Re: Big Endian - Little Endian
On Aug 27, 4:04 pm, Nick Keighley <nick_keighley_nos...@hotmail.com>
wrote:
On 27 Aug, 14:39, p...@informatimago.com (Pascal J. Bourguignon)
wrote:
Juha Nieminen <nos...@thanks.invalid> writes:
dertop...@web.de wrote:
<snip>
Moreover, does the standard guarantee that you can
reinterpret-cast an int* to a char*, and then dereference
it safely?
AFAIK, no. That is, there could be pad bits, or some other
strange mapping, so the test proposed wouldn't be right.
But in practice, on current machines, it works.

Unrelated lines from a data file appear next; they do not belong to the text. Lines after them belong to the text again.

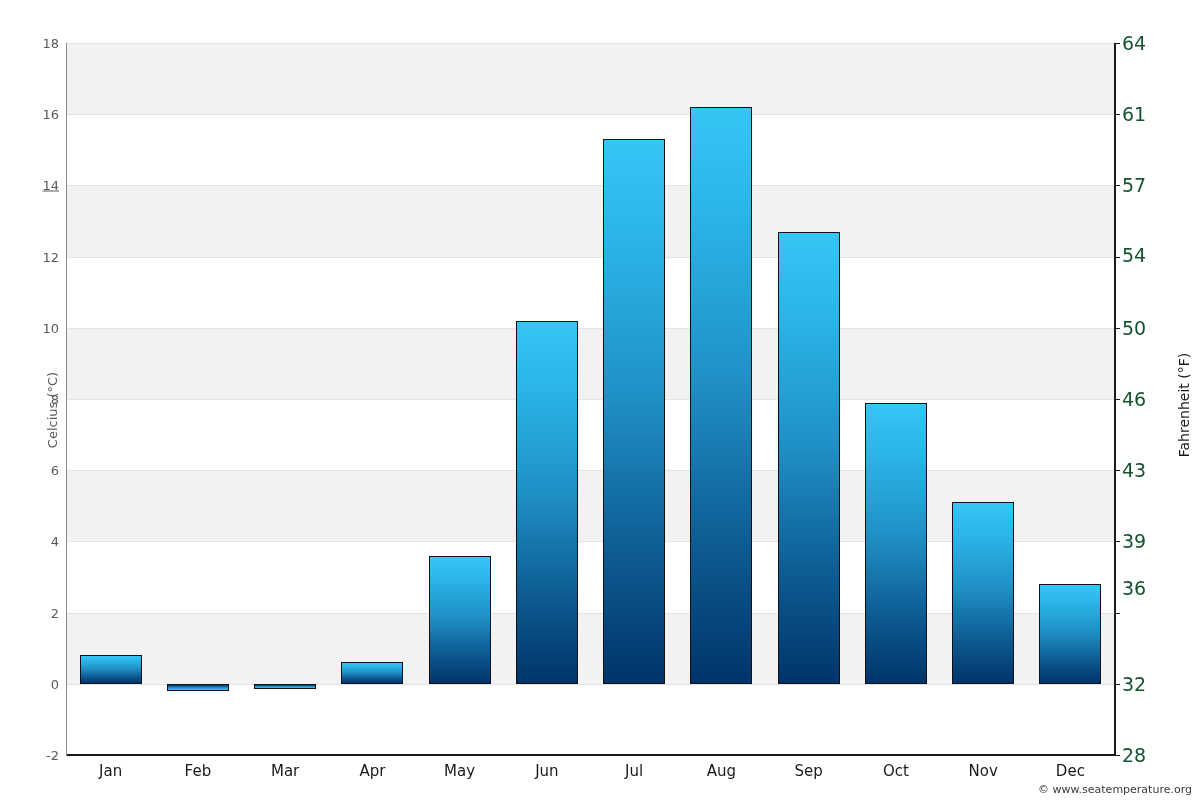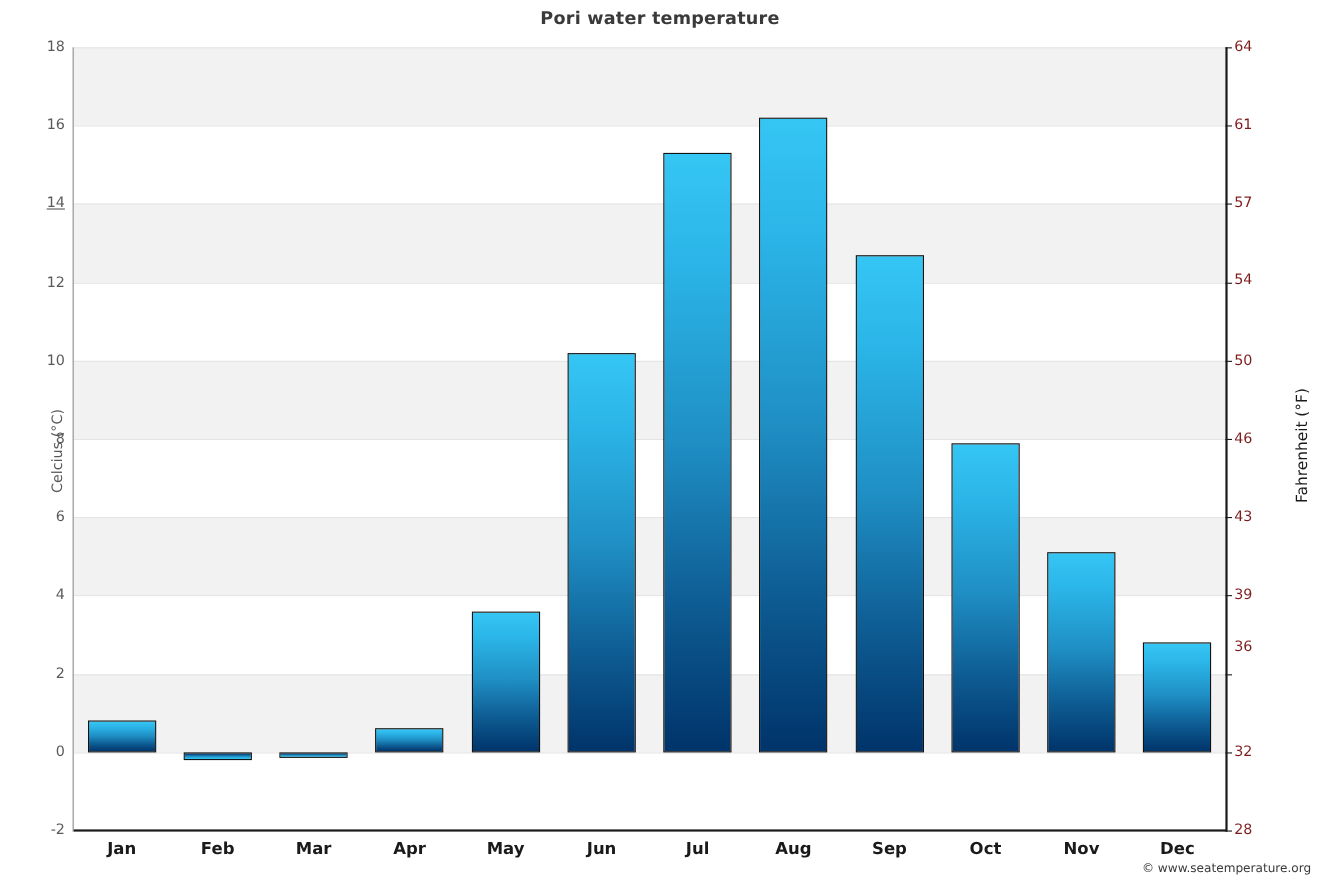--- a/index.html
+++ b/index.html
@@ -176,7 +176,6 @@
 
 <div id="chart-root">
 
-  <div class="chart-title">Pori water temperature</div>
 
   <div class="plot-area" id="plot-area">
       <div class="band" style="top: 0px; height: 71.2px;"></div>

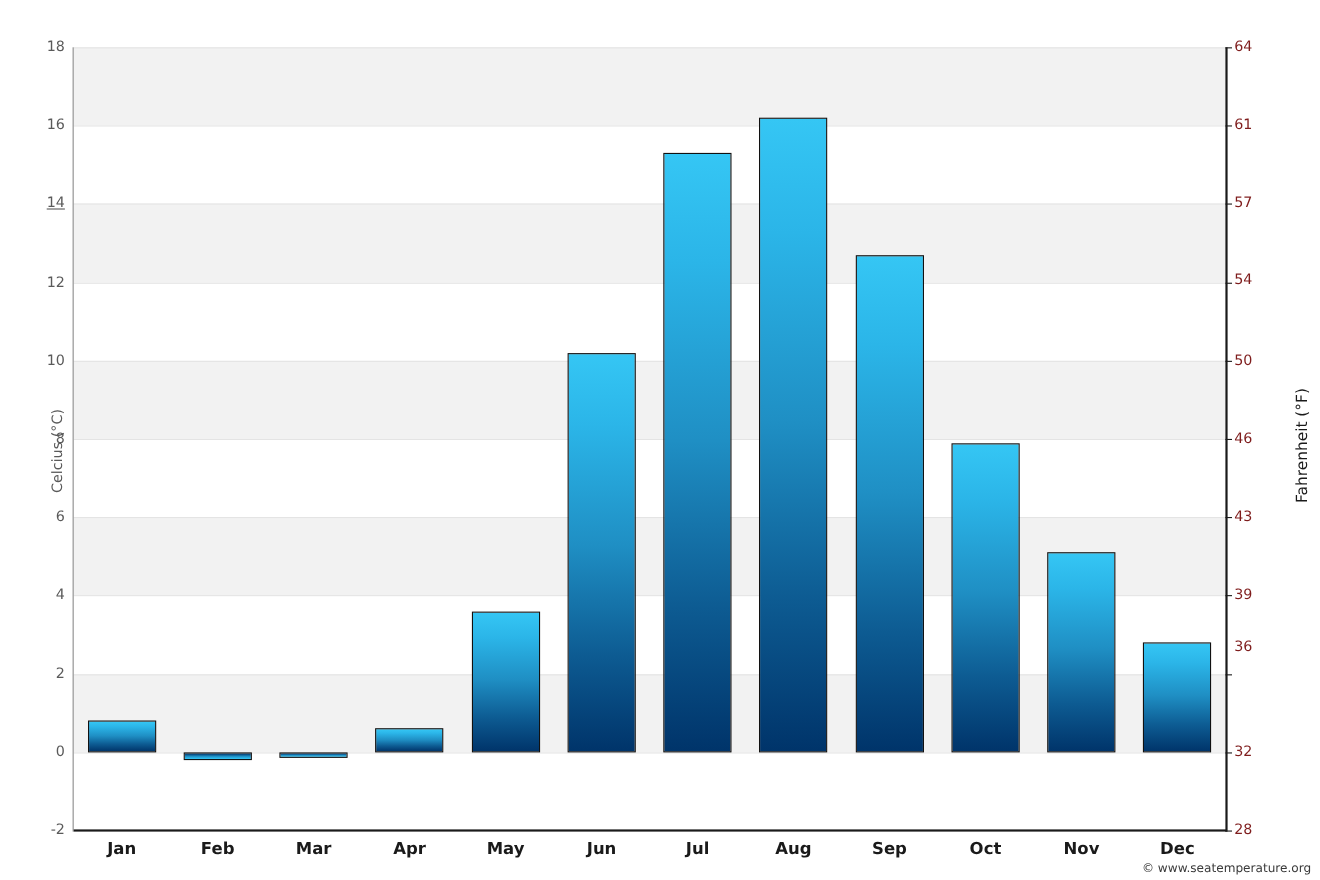--- a/index.html
+++ b/index.html
@@ -99,8 +99,8 @@
     position: absolute;
     left: 1122px;
     text-align: left;
-    font-size: 13px;
-    color: #7f1d1d;
+    font-size: 19px;
+    color: #14532d;
     transform: translateY(-50%);
     white-space: nowrap;
   }

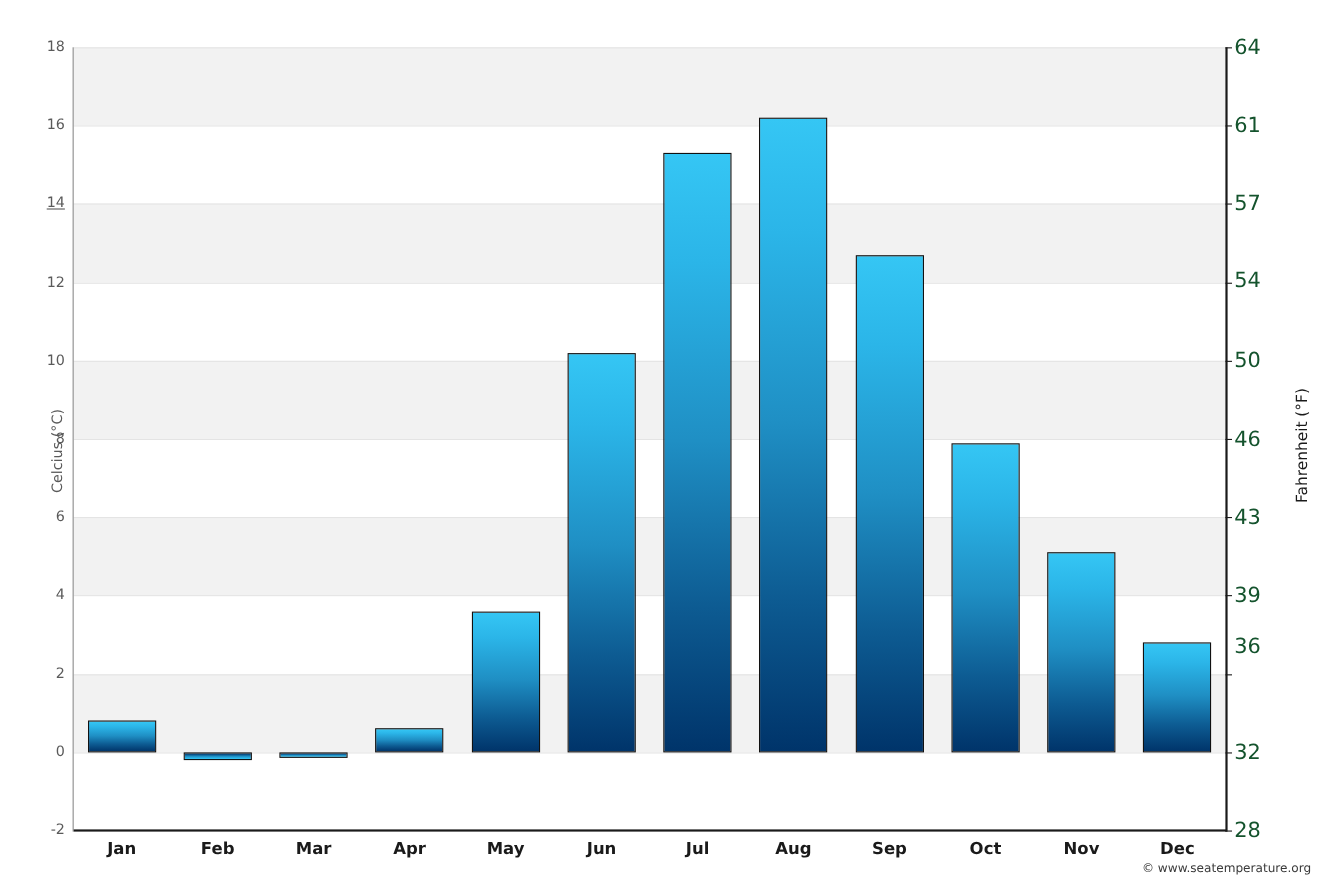--- a/index.html
+++ b/index.html
@@ -157,7 +157,6 @@
     text-align: left;
     transform: translateX(-50%);
     white-space: nowrap;
-    font-weight: bold;
   }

C (and by inheritance C++) guarentees that you can cast any
data pointer ("object" in C-speak) to a pointer to unsigned
char and be able to deref it. Hence you can always hex
dump the representation of an object. U chars *cannot*
have trap representations.
The C++ standard also makes this guarantee for char, I think.
On the other hand, it doesn't guarantee that two char's which
compare equal will have the same bit representation; only
unsigned char guarantees that.
Also Big-endian and Little-endian doesn't exhaust the
possibilities, there are strange DEC-endians as well.
Or earlier versions of Microsoft C on a PC, where 32 bit longs
had the order 2301 (where each digit is the power of 256
represented in the byte). Note too that there are (currently)
machines with 9 bit char's, machines where int's contain padding
bits, machines which don't use 2's complement, etc.
Pascal stated it more or less clearly. Internally, you don't
care about byte order---there may not even be any. Externally,
the protocol defined the *values* for each octet, given a
integral value; you use value operations on the int to get them.